Caso Parente o desejasse, poderia oferecer uma obra grotesca, radical, sem meios-termos, tal qual os divertidos fragmentos do filme de terror dirigido pelo protagonista. Após a exibição destas imagens, a narrativa que a engloba soa ainda mais comportada, doce e posada. O projeto procura abordar temas graves sem recorrer à denúncia, tocar em questões delicadas sem manipular as emoções do espectador. Prefere deixar os gritos, choros e espantos presos na garganta, ou sugeridos pela atuação contida, e ocultos num importante salto da montagem.

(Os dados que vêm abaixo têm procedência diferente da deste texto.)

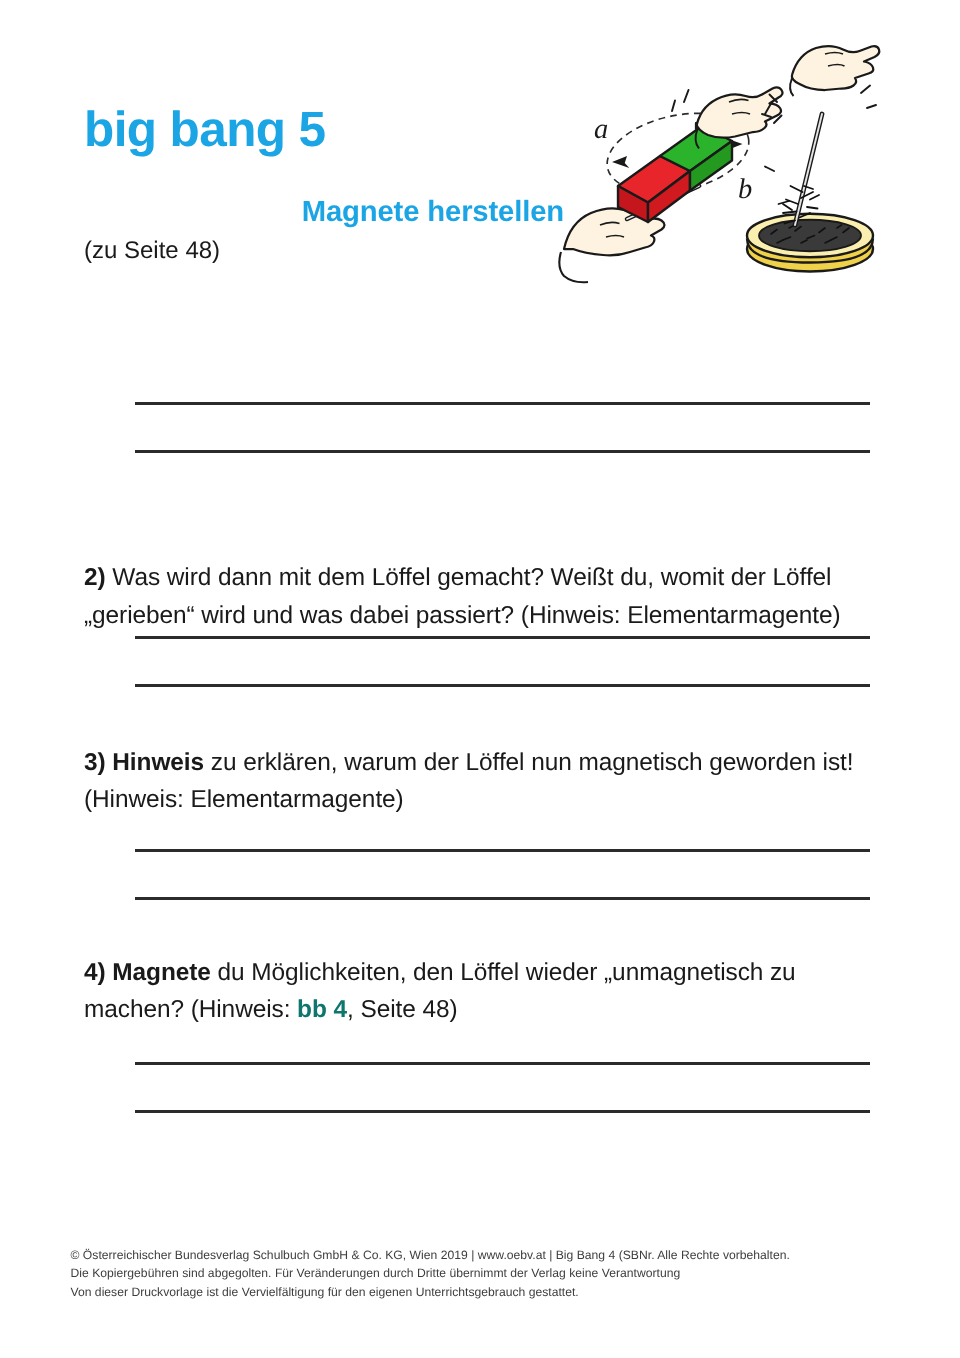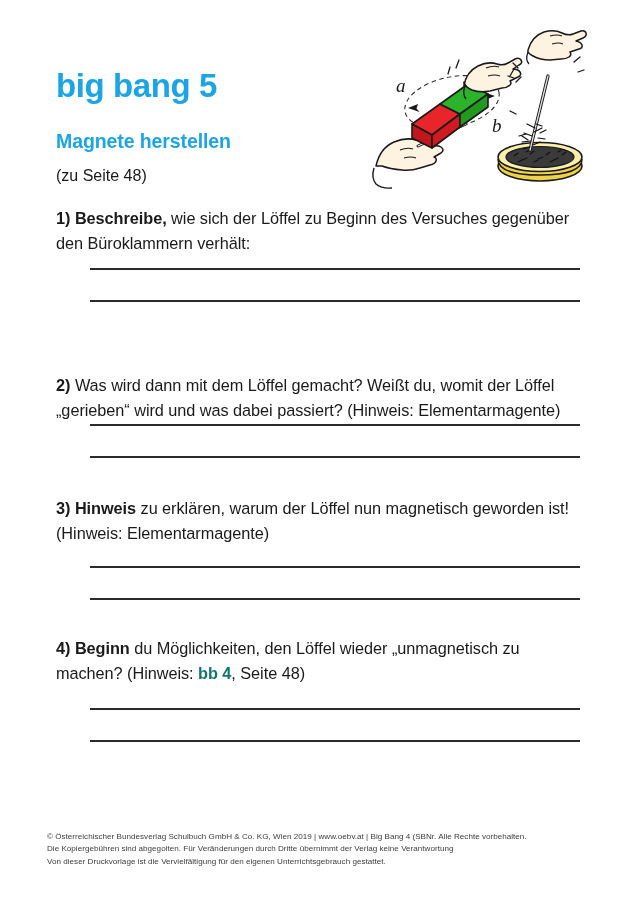--- a/index.html
+++ b/index.html
@@ -43,6 +43,7 @@
     margin: 26px 0 0 0;
     line-height: 1.15;
     letter-spacing: -0.1px;
+    text-align: right;
   }
   .subnote {
     font-size: 16px;

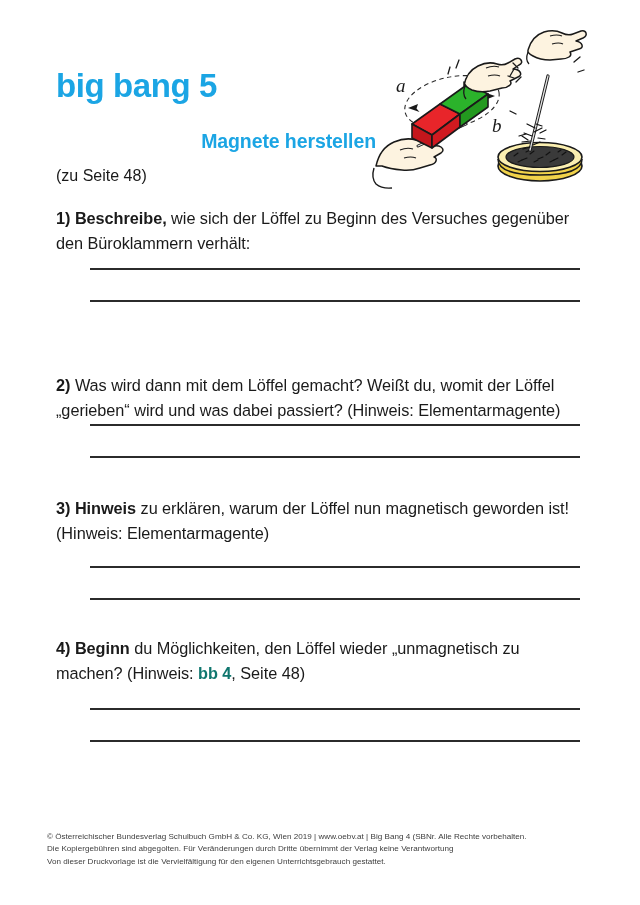--- a/index.html
+++ b/index.html
@@ -48,7 +48,7 @@
   .subnote {
     font-size: 16px;
     color: #1a1a1a;
-    margin: 14px 0 0 0;
+    margin: 6px 0 0 0;
     line-height: 1.2;
   }
 

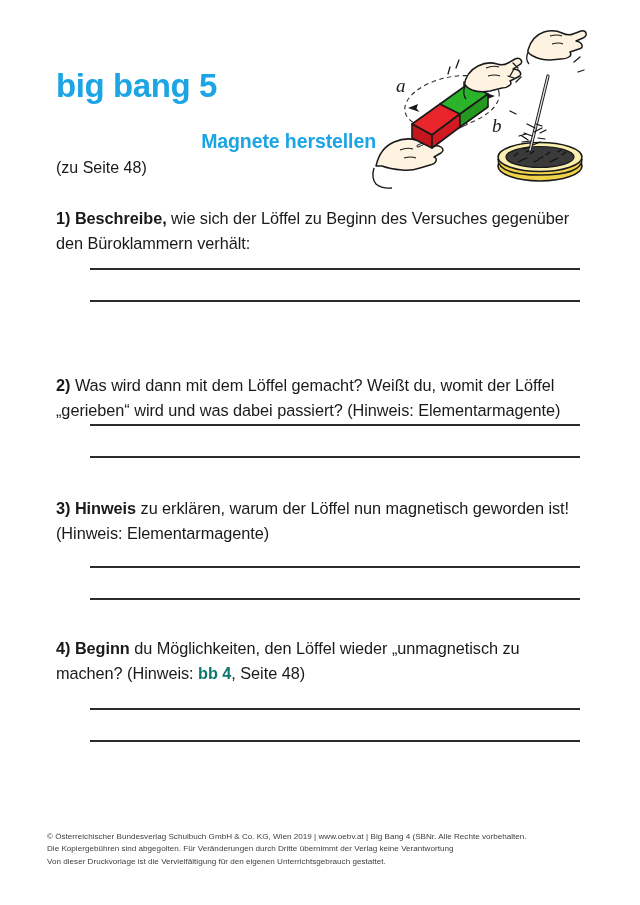--- a/index.html
+++ b/index.html
@@ -228,11 +228,6 @@
     </svg>
   </div>
 
-  <div class="qblock" style="top:206px;">
-    <p class="qtext">
-      <b>1)</b><b>&nbsp;</b><b>Beschreibe,</b><span> wie sich der Löffel zu Beginn des Versuches gegenüber den Büroklammern verhält:</span>
-    </p>
-  </div>
   <div class="lines" style="top:268px;">
     <div class="answer-line"></div>
     <div class="answer-line"></div>

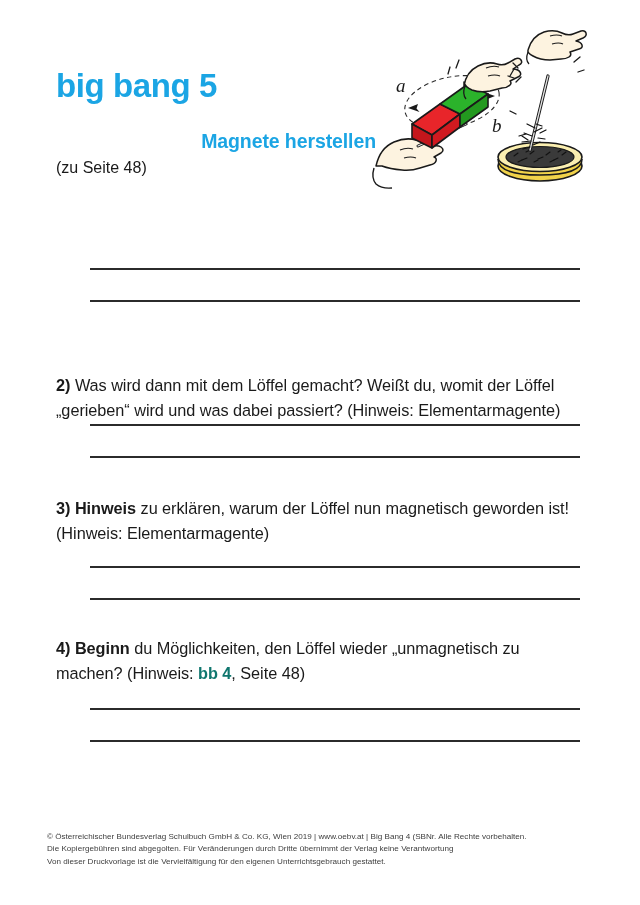--- a/index.html
+++ b/index.html
@@ -255,7 +255,7 @@
 
   <div class="qblock" style="top:636px;">
     <p class="qtext">
-      <b>4)</b><b>&nbsp;</b><b>Beginn</b><span> du Möglichkeiten, den Löffel wieder „unmagnetisch zu machen? (Hinweis: </span><span class="accent">bb 4</span><span>, Seite 48)</span>
+      <b>4)</b><b>&nbsp;</b><b>Magnete</b><span> du Möglichkeiten, den Löffel wieder „unmagnetisch zu machen? (Hinweis: </span><span class="accent">bb 4</span><span>, Seite 48)</span>
     </p>
   </div>
   <div class="lines" style="top:708px;">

Ao final, restarão acordes de pianos tristes e movimentos delicados de câmera, tal qual um drama tradicional, embora tenhamos presenciado guinadas substanciais em cena. Nesta articulação improvável de tons e percepções (o pequeno e o grandioso, o público e o privado, o real e o imaginário) se encontram as qualidades de uma obra de aparência singela, que prefere sugerir horrores a concretizá-los. Caberá a cada espectador imaginar, a partir de seu repertório particular, as perturbações sugeridas pelo desfecho.